### WORK TO BE COMPLETED
In the entries below, find every line with the string "none" and copy it.

### INPUT FOR THIS TASK
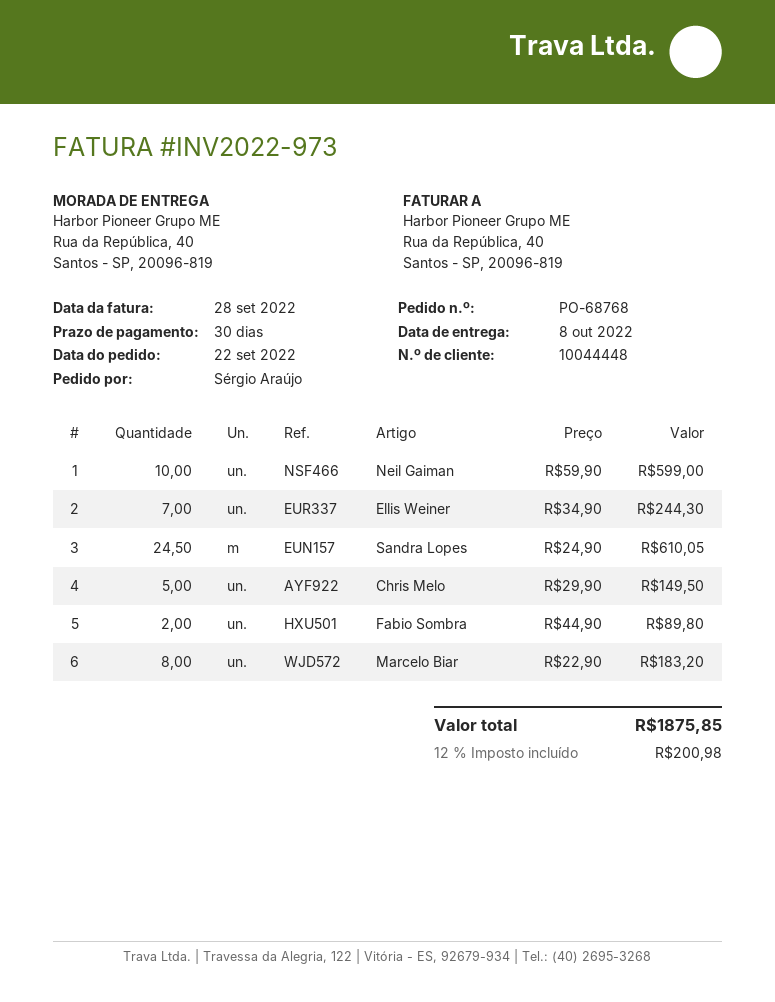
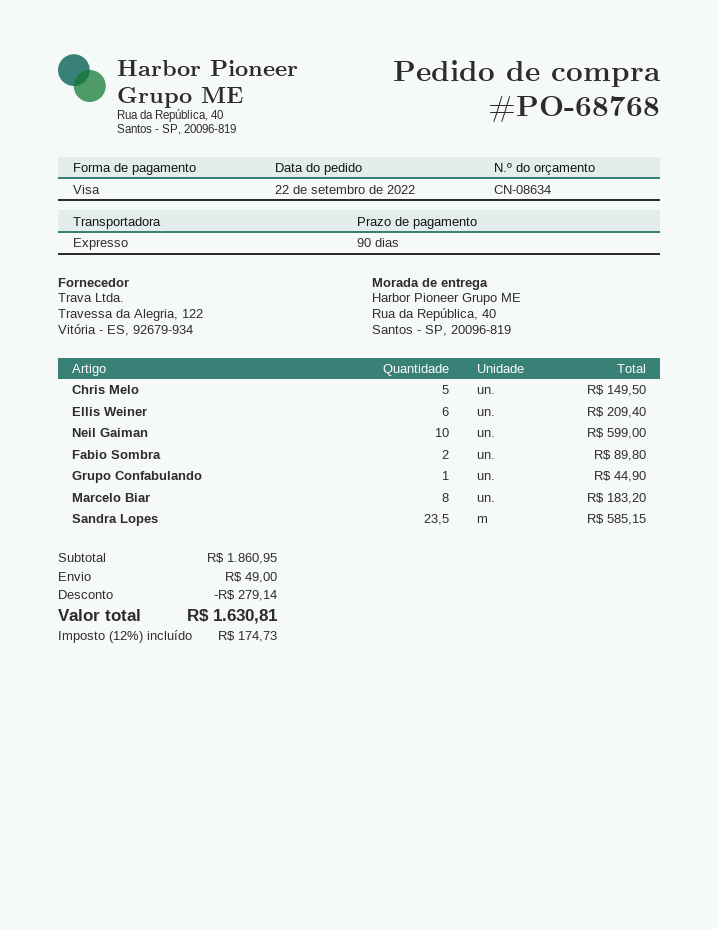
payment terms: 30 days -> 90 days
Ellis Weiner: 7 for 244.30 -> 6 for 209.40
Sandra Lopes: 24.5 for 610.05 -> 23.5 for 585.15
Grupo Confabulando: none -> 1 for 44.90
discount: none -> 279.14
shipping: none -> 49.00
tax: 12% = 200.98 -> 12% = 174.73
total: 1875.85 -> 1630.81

### SOLVED PROBLEM
Grupo Confabulando: none -> 1 for 44.90
discount: none -> 279.14
shipping: none -> 49.00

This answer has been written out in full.